-- Instructions for the task --
From the first line to the last, repeat the data exactly but leave out the pictures.

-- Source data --
⁂
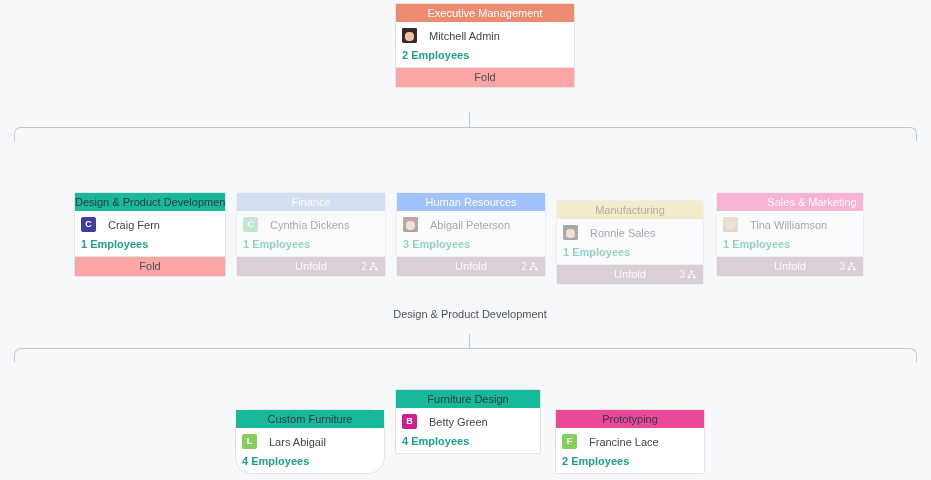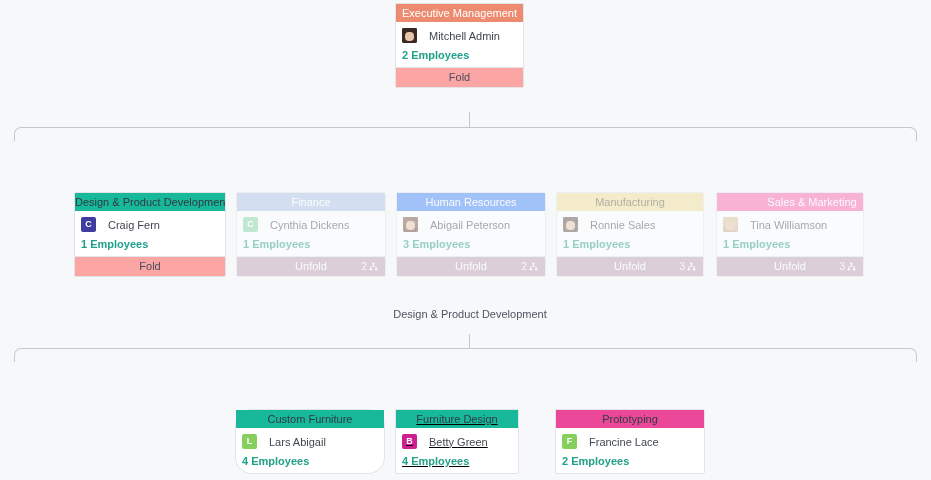--- a/index.html
+++ b/index.html
@@ -138,21 +138,21 @@
     position: absolute;
     font-size: 11px;
     color: #4f5460;
     text-align: center;
     white-space: nowrap;
   }
 </style>
 </head>
 <body>
 
-<div class="card" style="left:395px; top:3px; width:129px;">
+<div class="card" style="left:395px; top:3px; width:180px;">
   <div class="card-header" style="background:#ed8b71; color:#ffffff;">Executive Management</div>
   <div class="card-body">
     <div class="manager-row">
       <span class="avatar photo" style="background:#6b4a42;">
         <span class="hair" style="background:radial-gradient(circle at 50% 22%, #3a2722 0 58%, transparent 59%), linear-gradient(#4a322b,#3a2722);"></span>
         <span class="face"></span>
       </span>
       <span class="manager-name">Mitchell Admin</span>
     </div>
     <div class="emp-count">2 Employees</div>
@@ -217,21 +217,21 @@
       <svg width="9" height="9" viewBox="0 0 10 10">
         <circle cx="5" cy="2" r="1.4" fill="#ffffff"></circle>
         <circle cx="2" cy="8" r="1.4" fill="#ffffff"></circle>
         <circle cx="8" cy="8" r="1.4" fill="#ffffff"></circle>
         <path d="M5 3.4 L5 5 M2 6.6 L2 5 L8 5 L8 6.6" stroke="#ffffff" stroke-width="0.8" fill="none"></path>
       </svg>
     </span>
   </div>
 </div>
 
-<div class="card dim" style="left:556px; top:192px; width:148px;">
+<div class="card dim" style="left:556px; top:200px; width:148px;">
   <div class="card-header" style="background:#f0dd8e; color:#5c5640;">Manufacturing</div>
   <div class="card-body">
     <div class="manager-row">
       <span class="avatar photo" style="background:#7d7168;">
         <span class="hair" style="background:radial-gradient(circle at 50% 18%, #4f4740 0 60%, transparent 61%), linear-gradient(#6b6059,#4f4740);"></span>
         <span class="face"></span>
       </span>
       <span class="manager-name">Ronnie Sales</span>
     </div>
     <div class="emp-count">1 Employees</div>
@@ -284,21 +284,21 @@
   <div class="card-header" style="background:#17b99a; color:#2f3a42;">Custom Furniture</div>
   <div class="card-body">
     <div class="manager-row">
       <span class="avatar" style="background:#86cf5e;">L</span>
       <span class="manager-name">Lars Abigail</span>
     </div>
     <div class="emp-count">4 Employees</div>
   </div>
 </div>
 
-<div class="card" style="left:395px; top:409px; width:124px;text-decoration:underline;">
+<div class="card" style="left:395px; top:389px; width:146px;">
   <div class="card-header" style="background:#17b99a; color:#2f3a42;">Furniture Design</div>
   <div class="card-body">
     <div class="manager-row">
       <span class="avatar" style="background:#cf1e8f;">B</span>
       <span class="manager-name">Betty Green</span>
     </div>
     <div class="emp-count">4 Employees</div>
   </div>
 </div>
⁂
-- Answer area --
--- a/index.html
+++ b/index.html
@@ -138,21 +138,21 @@
     position: absolute;
     font-size: 11px;
     color: #4f5460;
     text-align: center;
     white-space: nowrap;
   }
 </style>
 </head>
 <body>
 
-<div class="card" style="left:395px; top:3px; width:129px;">
+<div class="card" style="left:395px; top:3px; width:180px;">
   <div class="card-header" style="background:#ed8b71; color:#ffffff;">Executive Management</div>
   <div class="card-body">
     <div class="manager-row">
       <span class="avatar photo" style="background:#6b4a42;">
         <span class="hair" style="background:radial-gradient(circle at 50% 22%, #3a2722 0 58%, transparent 59%), linear-gradient(#4a322b,#3a2722);"></span>
         <span class="face"></span>
       </span>
       <span class="manager-name">Mitchell Admin</span>
     </div>
     <div class="emp-count">2 Employees</div>
@@ -217,21 +217,21 @@
       <svg width="9" height="9" viewBox="0 0 10 10">
         <circle cx="5" cy="2" r="1.4" fill="#ffffff"></circle>
         <circle cx="2" cy="8" r="1.4" fill="#ffffff"></circle>
         <circle cx="8" cy="8" r="1.4" fill="#ffffff"></circle>
         <path d="M5 3.4 L5 5 M2 6.6 L2 5 L8 5 L8 6.6" stroke="#ffffff" stroke-width="0.8" fill="none"></path>
       </svg>
     </span>
   </div>
 </div>
 
-<div class="card dim" style="left:556px; top:192px; width:148px;">
+<div class="card dim" style="left:556px; top:200px; width:148px;">
   <div class="card-header" style="background:#f0dd8e; color:#5c5640;">Manufacturing</div>
   <div class="card-body">
     <div class="manager-row">
       <span class="avatar photo" style="background:#7d7168;">
         <span class="hair" style="background:radial-gradient(circle at 50% 18%, #4f4740 0 60%, transparent 61%), linear-gradient(#6b6059,#4f4740);"></span>
         <span class="face"></span>
       </span>
       <span class="manager-name">Ronnie Sales</span>
     </div>
     <div class="emp-count">1 Employees</div>
@@ -284,21 +284,21 @@
   <div class="card-header" style="background:#17b99a; color:#2f3a42;">Custom Furniture</div>
   <div class="card-body">
     <div class="manager-row">
       <span class="avatar" style="background:#86cf5e;">L</span>
       <span class="manager-name">Lars Abigail</span>
     </div>
     <div class="emp-count">4 Employees</div>
   </div>
 </div>
 
-<div class="card" style="left:395px; top:409px; width:124px;text-decoration:underline;">
+<div class="card" style="left:395px; top:389px; width:146px;">
   <div class="card-header" style="background:#17b99a; color:#2f3a42;">Furniture Design</div>
   <div class="card-body">
     <div class="manager-row">
       <span class="avatar" style="background:#cf1e8f;">B</span>
       <span class="manager-name">Betty Green</span>
     </div>
     <div class="emp-count">4 Employees</div>
   </div>
 </div>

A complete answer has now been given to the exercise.